_YOUR TASK_. Retype the line with "reference: REF29806 -> REF29106" in it, then each line after it to the end of the data, word for word.

Structured diff data:
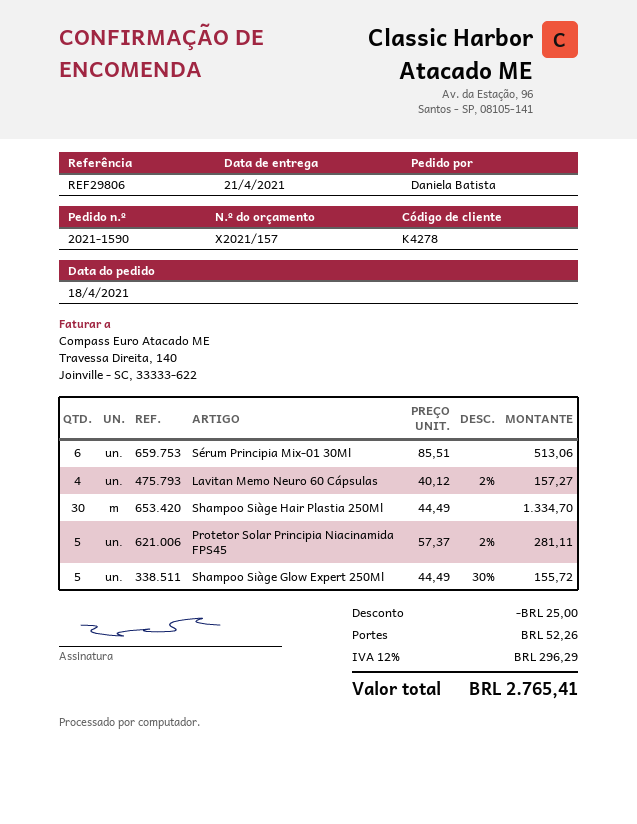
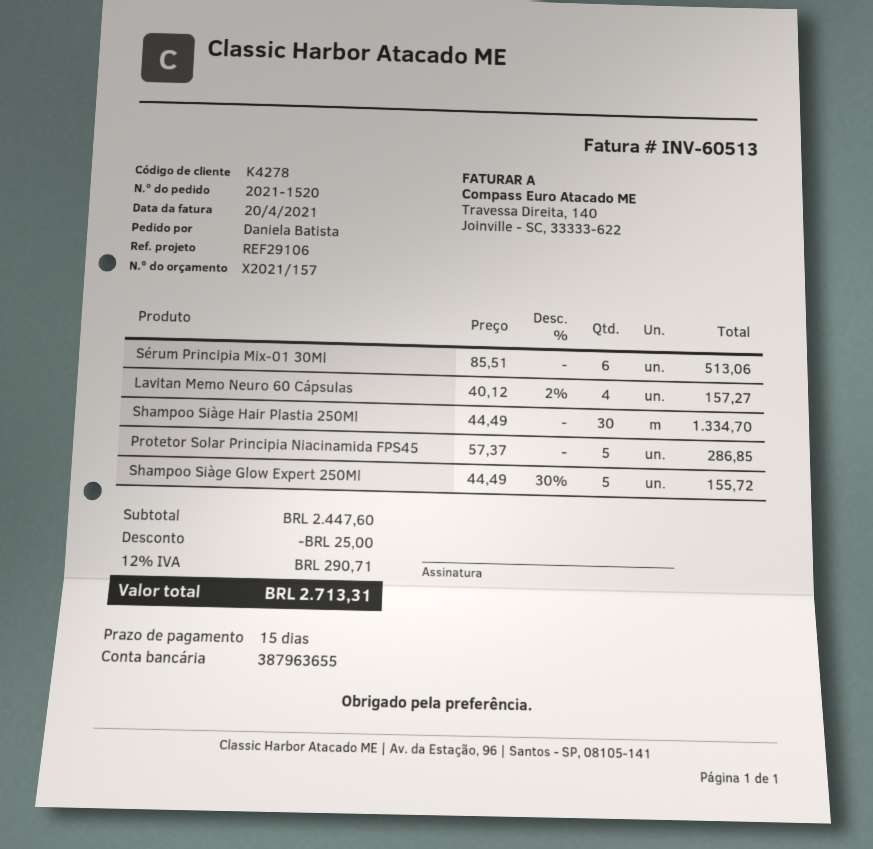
order number: 2021-1590 -> 2021-1520
reference: REF29806 -> REF29106
Protetor Solar Principia Niacinamida FPS45: 5 x 57.37 - 2% = 281.11 -> 5 x 57.37 = 286.85
shipping: 52.26 -> none
tax: 12% = 296.29 -> 12% = 290.71
total: 2765.41 -> 2713.31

_ANSWER AREA_.
reference: REF29806 -> REF29106
Protetor Solar Principia Niacinamida FPS45: 5 x 57.37 - 2% = 281.11 -> 5 x 57.37 = 286.85
shipping: 52.26 -> none
tax: 12% = 296.29 -> 12% = 290.71
total: 2765.41 -> 2713.31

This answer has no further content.